Shell scripts on Linux and dropping privileges

Tue Apr 2 19:22:36 UTC 2013

Shell scripts on Linux and dropping privileges

Assuming you want to make a shell script that runs as root, but after setting up stuff, drops privileges to the calling user and runs a specified command: how would one best achieve this?

In C, what you would do is somewhat like this:

setuid(getuid());
execvp(argv[1], &argv[1]);

This drops set-user-id rights, then chains to the program specified in $1 and forwards the command line arguments to it without causing any extra shell parsing.

But how to do this in a shell script?

The user ID problem

First of all: shell scripts can't be setuid.

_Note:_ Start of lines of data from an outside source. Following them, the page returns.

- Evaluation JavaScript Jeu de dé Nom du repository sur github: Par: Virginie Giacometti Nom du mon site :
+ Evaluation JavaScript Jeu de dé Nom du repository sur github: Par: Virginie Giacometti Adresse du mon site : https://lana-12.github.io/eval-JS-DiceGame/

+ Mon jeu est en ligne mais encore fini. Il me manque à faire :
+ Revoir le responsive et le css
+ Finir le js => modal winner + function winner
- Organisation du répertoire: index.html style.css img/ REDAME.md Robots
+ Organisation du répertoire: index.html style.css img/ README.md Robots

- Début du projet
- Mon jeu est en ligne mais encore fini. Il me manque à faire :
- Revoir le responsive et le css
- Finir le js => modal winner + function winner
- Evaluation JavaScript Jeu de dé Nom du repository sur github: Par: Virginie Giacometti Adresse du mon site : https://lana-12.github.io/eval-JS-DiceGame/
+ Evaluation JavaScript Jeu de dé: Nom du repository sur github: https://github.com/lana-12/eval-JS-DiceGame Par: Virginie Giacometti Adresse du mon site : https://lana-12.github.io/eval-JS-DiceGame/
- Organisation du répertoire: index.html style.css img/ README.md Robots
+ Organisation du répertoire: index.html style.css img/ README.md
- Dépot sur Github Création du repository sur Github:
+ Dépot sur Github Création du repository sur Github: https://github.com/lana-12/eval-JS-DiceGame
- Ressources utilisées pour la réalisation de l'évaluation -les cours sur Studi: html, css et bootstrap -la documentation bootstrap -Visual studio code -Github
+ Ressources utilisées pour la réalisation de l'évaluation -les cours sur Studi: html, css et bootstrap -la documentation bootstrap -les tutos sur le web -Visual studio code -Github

We need another mechanism to start them with root privileges. The tool of our choice shall be Sudo. This, however, changes the effective and real UID to the target UID, and stores the calling user ID in $SUDO_USER. Our first attempt then may be:

su "$SUDO_USER" -c "$*"

Avoiding argument parsing

This however fails: it causes another level of argument parsing:

[root@grawp ~]# set -- 'echo' '"' '-x'
[root@grawp ~]# "$@"
" -x
[root@grawp ~]# su rpolzer -c "$*"
zsh:1: unmatched "

So let's try to find something better...

[root@grawp ~]# su rpolzer -c "$@"

Right, -c only takes a single argument... but the argument is a full fledged shell script!

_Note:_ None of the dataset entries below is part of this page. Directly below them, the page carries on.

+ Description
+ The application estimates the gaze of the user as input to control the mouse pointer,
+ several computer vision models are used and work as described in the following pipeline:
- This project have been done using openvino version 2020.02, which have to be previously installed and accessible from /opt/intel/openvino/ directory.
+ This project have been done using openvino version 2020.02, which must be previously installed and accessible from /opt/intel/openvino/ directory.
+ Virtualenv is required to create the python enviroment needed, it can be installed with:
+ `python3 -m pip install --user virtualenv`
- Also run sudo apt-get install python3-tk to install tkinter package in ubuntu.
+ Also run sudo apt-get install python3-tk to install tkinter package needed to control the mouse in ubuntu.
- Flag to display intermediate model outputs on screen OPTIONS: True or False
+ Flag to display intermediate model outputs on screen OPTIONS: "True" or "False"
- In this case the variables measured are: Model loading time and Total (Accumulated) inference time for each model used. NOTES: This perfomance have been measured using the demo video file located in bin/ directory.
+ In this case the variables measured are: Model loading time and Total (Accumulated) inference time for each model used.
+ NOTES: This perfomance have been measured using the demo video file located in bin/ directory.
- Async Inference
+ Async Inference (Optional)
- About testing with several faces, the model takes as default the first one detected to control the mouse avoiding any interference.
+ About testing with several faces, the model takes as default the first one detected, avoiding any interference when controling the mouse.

[root@grawp ~]# su rpolzer -c 'exec "$@"' sh "$@"
su: invalid option -- 'x'
[root@grawp ~]# su rpolzer -- -c 'exec "$@"' sh "$@"
" -x

It worked! Now we also want this shell to have some sensible preset variables, so we want to read .profile and such, as sudo has stripped most environment variables for security reasons... also, we totally want to avoid danger of possible option parsing. Also, what if the user's shell is not Bourne compatible and doesn't do $@? So let's do it:

[root@grawp ~]# su -s '/bin/sh' - rpolzer -- -l -c 'exec "$@"' -- "$@"
" -x

Therefore, the solution is:

su -s '/bin/sh' - "$SUDO_USER" -- -l -c 'exec "$@"' -- "$@"

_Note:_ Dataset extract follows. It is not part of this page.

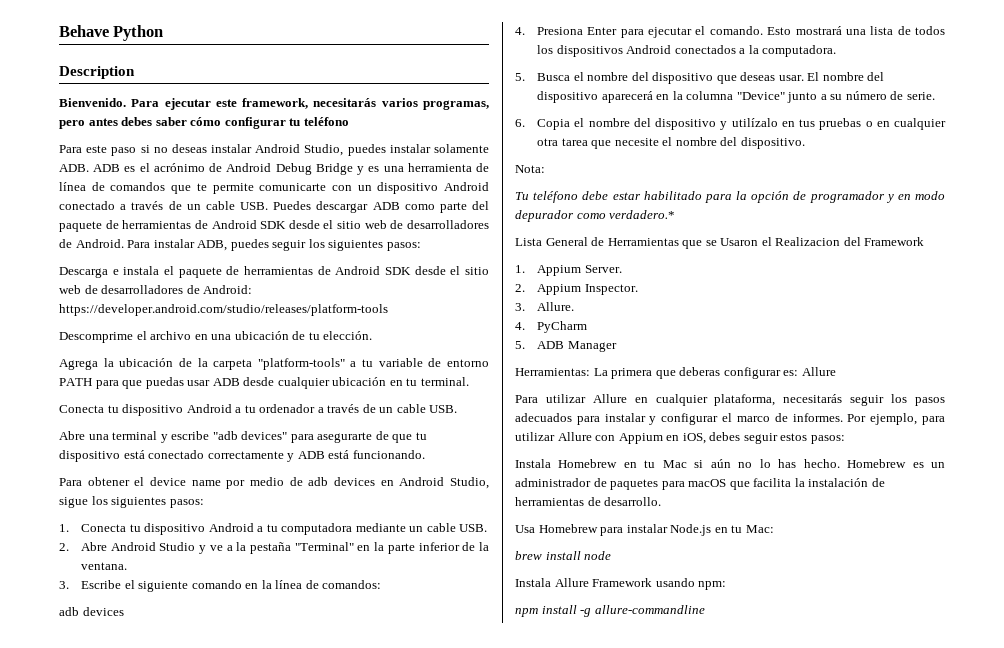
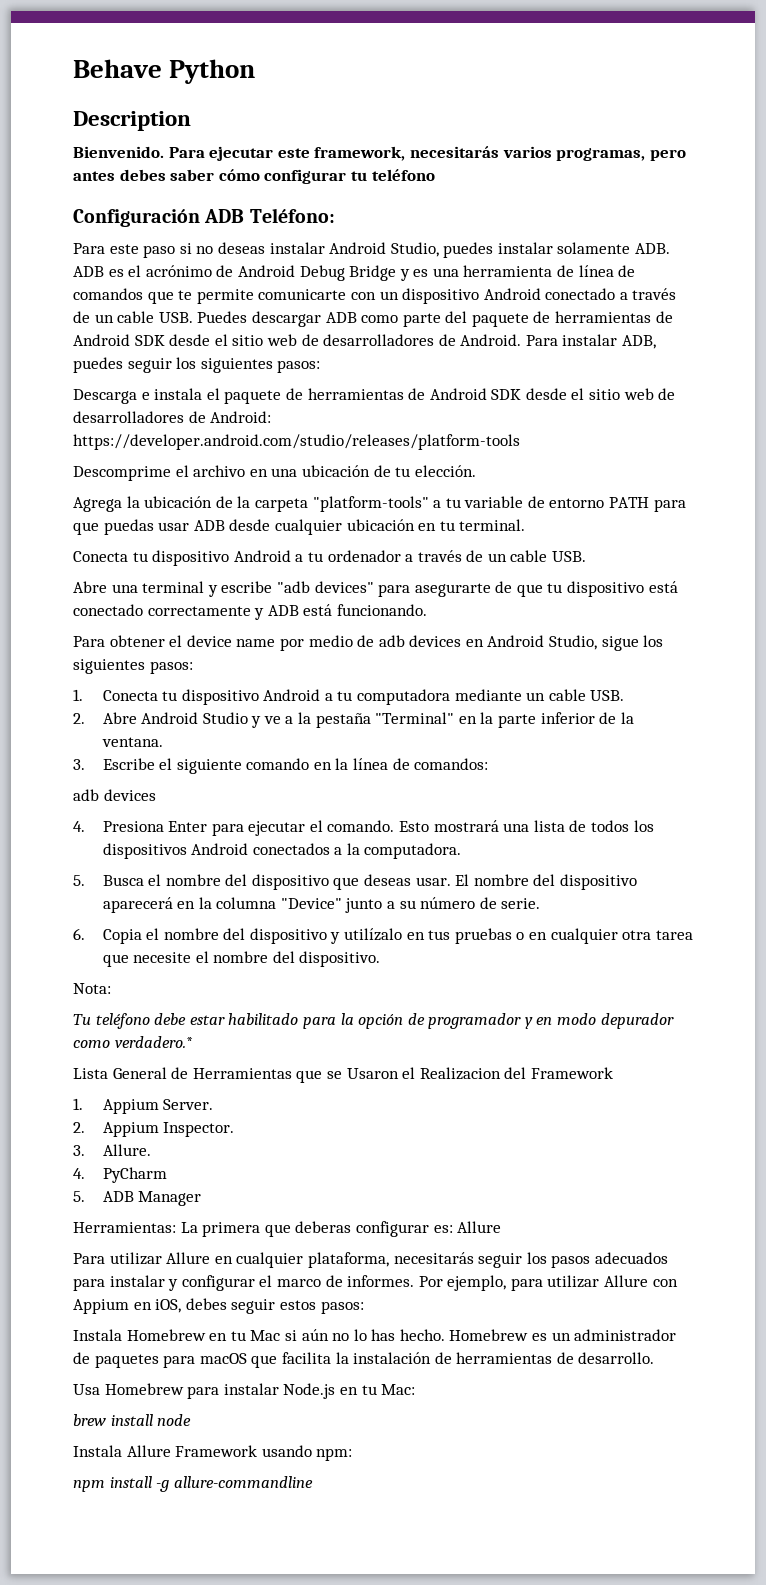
+ Configuración ADB Teléfono:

And here is a full script (download here) to abstract away this mess (I call it asuser):

#!/bin/sh

user=$1
shift

case "$user" in
    ''|-*)
        echo >&2 "Bad/evil user name."
        exit 1
        ;;
esac

if [ $# -eq 0 ]; then
    exec su - "$user"
else
    exec su -s '/bin/sh' - "$user" -- -l -c 'exec "$@"' -- "$@"
fi

NOTE: $SUDO_USER still should to be checked to be sane. Especially, it should better not start with a dash... although normally its value can be assumed sane as it comes from sudo, in security critical applications this should not be taken for granted. What if someone does have a user name starting with a dash... the /etc/passwd format allows it, but sure, it would break many tools, such as sudo.

As for why one would need this:

One application

#!/bin/sh

exec ip netns "$SUDO_USER" exec asuser "$SUDO_USER" "$@"

would be a neat script to run a given command in a user's private network namespace.